[Extracted data — start]

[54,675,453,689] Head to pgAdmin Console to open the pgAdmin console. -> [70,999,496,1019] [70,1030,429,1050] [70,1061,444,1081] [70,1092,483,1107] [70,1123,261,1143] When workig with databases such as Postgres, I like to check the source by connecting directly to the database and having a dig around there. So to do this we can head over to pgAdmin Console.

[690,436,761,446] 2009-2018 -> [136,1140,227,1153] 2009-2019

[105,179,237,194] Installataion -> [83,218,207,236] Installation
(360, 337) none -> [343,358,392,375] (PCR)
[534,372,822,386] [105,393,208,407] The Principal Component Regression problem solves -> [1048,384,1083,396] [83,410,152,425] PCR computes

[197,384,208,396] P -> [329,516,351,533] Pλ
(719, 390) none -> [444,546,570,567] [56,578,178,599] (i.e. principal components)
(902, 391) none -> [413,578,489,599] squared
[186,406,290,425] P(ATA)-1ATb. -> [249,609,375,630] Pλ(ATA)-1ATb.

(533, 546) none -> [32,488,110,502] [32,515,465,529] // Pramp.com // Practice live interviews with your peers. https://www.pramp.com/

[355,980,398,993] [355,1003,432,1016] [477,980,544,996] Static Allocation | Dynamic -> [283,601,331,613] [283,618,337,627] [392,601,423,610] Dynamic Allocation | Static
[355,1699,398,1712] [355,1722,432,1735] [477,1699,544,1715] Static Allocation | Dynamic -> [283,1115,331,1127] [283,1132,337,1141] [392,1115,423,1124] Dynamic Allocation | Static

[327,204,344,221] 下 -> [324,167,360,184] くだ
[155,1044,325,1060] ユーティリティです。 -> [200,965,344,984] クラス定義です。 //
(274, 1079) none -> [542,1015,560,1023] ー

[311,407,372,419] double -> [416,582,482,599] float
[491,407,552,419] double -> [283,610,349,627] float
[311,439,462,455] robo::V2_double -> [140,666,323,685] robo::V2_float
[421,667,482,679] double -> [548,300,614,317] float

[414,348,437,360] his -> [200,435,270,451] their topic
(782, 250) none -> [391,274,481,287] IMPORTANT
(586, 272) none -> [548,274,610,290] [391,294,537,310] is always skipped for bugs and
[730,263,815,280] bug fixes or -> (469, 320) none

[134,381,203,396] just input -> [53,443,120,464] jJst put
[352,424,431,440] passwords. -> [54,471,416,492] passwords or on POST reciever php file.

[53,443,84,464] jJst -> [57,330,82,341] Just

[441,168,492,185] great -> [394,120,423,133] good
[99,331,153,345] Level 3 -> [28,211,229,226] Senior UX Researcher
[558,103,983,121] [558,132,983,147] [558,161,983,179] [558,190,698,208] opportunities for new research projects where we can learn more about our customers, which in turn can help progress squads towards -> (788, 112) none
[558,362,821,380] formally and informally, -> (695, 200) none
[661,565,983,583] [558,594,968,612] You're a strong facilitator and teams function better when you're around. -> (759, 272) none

[Extracted data — finish]

▶ **Requirement**: Output exactly the lines of the material above from the one containing "[421,667,482,679] double ->" up to and including the one containing "[441,168,492,185] great ->".

▶ **Response below**:
[421,667,482,679] double -> [548,300,614,317] float

[414,348,437,360] his -> [200,435,270,451] their topic
(782, 250) none -> [391,274,481,287] IMPORTANT
(586, 272) none -> [548,274,610,290] [391,294,537,310] is always skipped for bugs and
[730,263,815,280] bug fixes or -> (469, 320) none

[134,381,203,396] just input -> [53,443,120,464] jJst put
[352,424,431,440] passwords. -> [54,471,416,492] passwords or on POST reciever php file.

[53,443,84,464] jJst -> [57,330,82,341] Just

[441,168,492,185] great -> [394,120,423,133] good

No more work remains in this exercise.